The issue was slavery. And the debate turned on economic and, increasingly, moral points. After international slave trading ended in 1808, the expense of purchasing and maintaining slaves increased. Never very profitable in the north, slavery all but died out north of the Mason-Dixon line by 1820. In the south however, it was a thriving and effective system of labor.

The problem was that it was too effective. With slavery, and a generous climate, the southern states made little progress toward a diversified economy. There was little outside of agriculture; some shipping from New Orleans, Charleston, and Baltimore -- and limited industry in Birmingham, Alabama and the northern reaches of Virginia.

The south's agrarian life depended heavily on the north's capacity to process raw commodities into marketable goods. The north, in turn, depended on a certain supply of raw materials to keep their factories working. To ensure that supply, the north enacted a series of tariffs that made it uneconomical for the south to trade directly with foreign buyers. The tariffs kept the cost of southern cotton artificially low to northern buyers, while European buyers were kept out of the action.

There was no small degree of southern resentment over the tariffs. Indeed the first secession crisis was caused by the "Tariff of Abominations” of 1828. The tariff so enraged South Carolina's Senator John C. Calhoun that he enunciated a proposal that states, under the sovereign status they enjoyed under the constitution, had the right to declare any federal act "null and void" within the confines of the state. If need be, the states could individually break the pact with which they ”voluntarily” joined the union, establishing themselves as separate political entities.

The flaws in Calhoun's arguments are obvious. His argument presumed that at some point in the past the states functioned as independent political entities. It has been shown previously that some in the larger states believed that they could function independent of the others, and that this belief took on a fictional quality, particularly in the south, that they actually did function in that manner.

Calhoun's argument also ignored the fact that four states, including New York, didn't ratify the constitution; yet all chose to subject themselves to its terms, should it be ratified by two-thirds of all the states.. To argue, therefore, that the states joined as a nation; agreeing with the pact as it existed at the time, and reserving the right to withdraw at a later date, ignores the reality that four of the states joined in spite of the pact. Had there been reservation, they wouldn't have joined in 1787. Simply put, they placed an American nation ahead of their own state's rights.

The tariffs were troublesome to the south because slavery was becoming more expensive. Moreover, slave property was, like land, not particularly liquid. As the tariffs reduced southern options in trade, and impeded commerce, slavery became an increasing economic burden. This raised a second problem; what to do with the slaves if they grew too costly. In the eyes of the southerners, they couldn't just be freed.

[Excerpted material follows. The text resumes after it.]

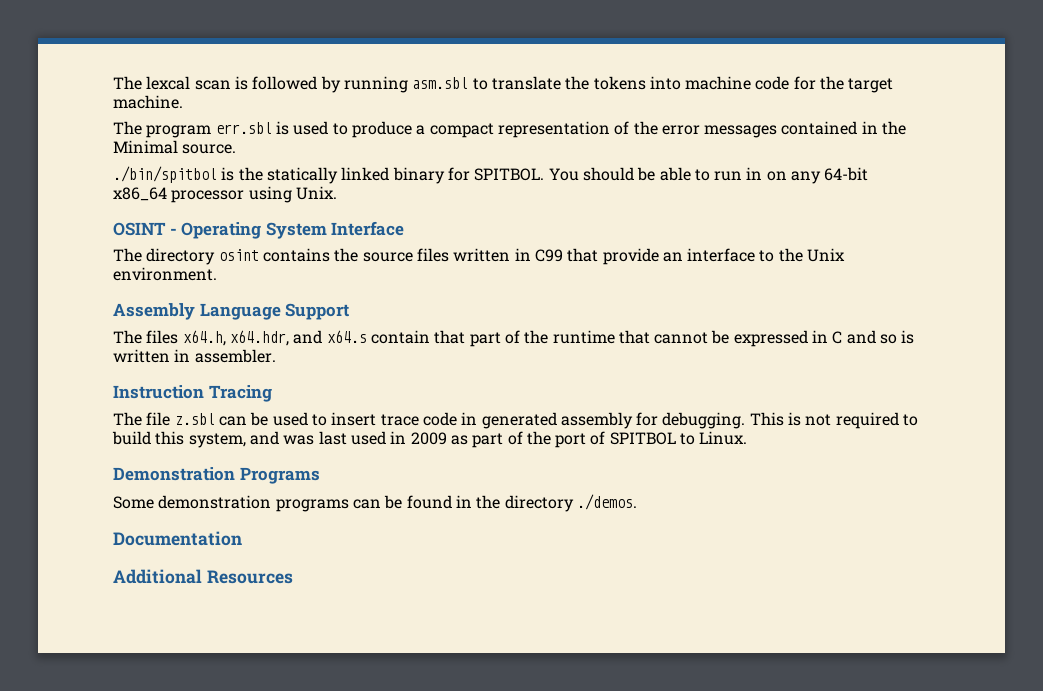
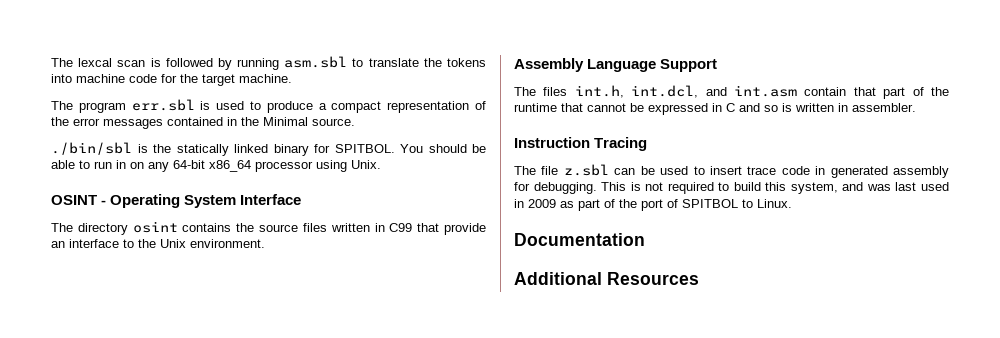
[113,166,217,183] ./bin/spitbol -> [51,142,132,155] ./bin/sbl
[182,330,367,346] x64.h, x64.hdr, and x64.s -> [574,85,797,98] int.h, int.dcl, and int.asm
[113,467,320,484] [113,494,637,512] // Demonstration Programs // Some demonstration programs can be found in the directory ./demos. -> (792, 203) none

By the mid-1820's many southerners were terrified that the slave rebellions that wracked the Caribbean would spread to the United States. In 1831, the nightmare happened. A Virginia slave named Nat Turner, and some of his followers went on a killing spree that lasted several days and resulted in scores of dead. They faced a dilemma, the slaves couldn't be freed -- not without tremendous financial loss and social disruption -- and they had to be kept under control, lest another rebellion occur.

Meanwhile, in the north, a small but vocal abolition movement began demanding immediate abolition and even encouraged slave rebellion. These event, occurring at the same time that Calhoun introduced his arguments for the states' rights to void federal laws and even withdraw from the union, catalyzed a new and virulent secession movement; one that would require a violent civil war to quell.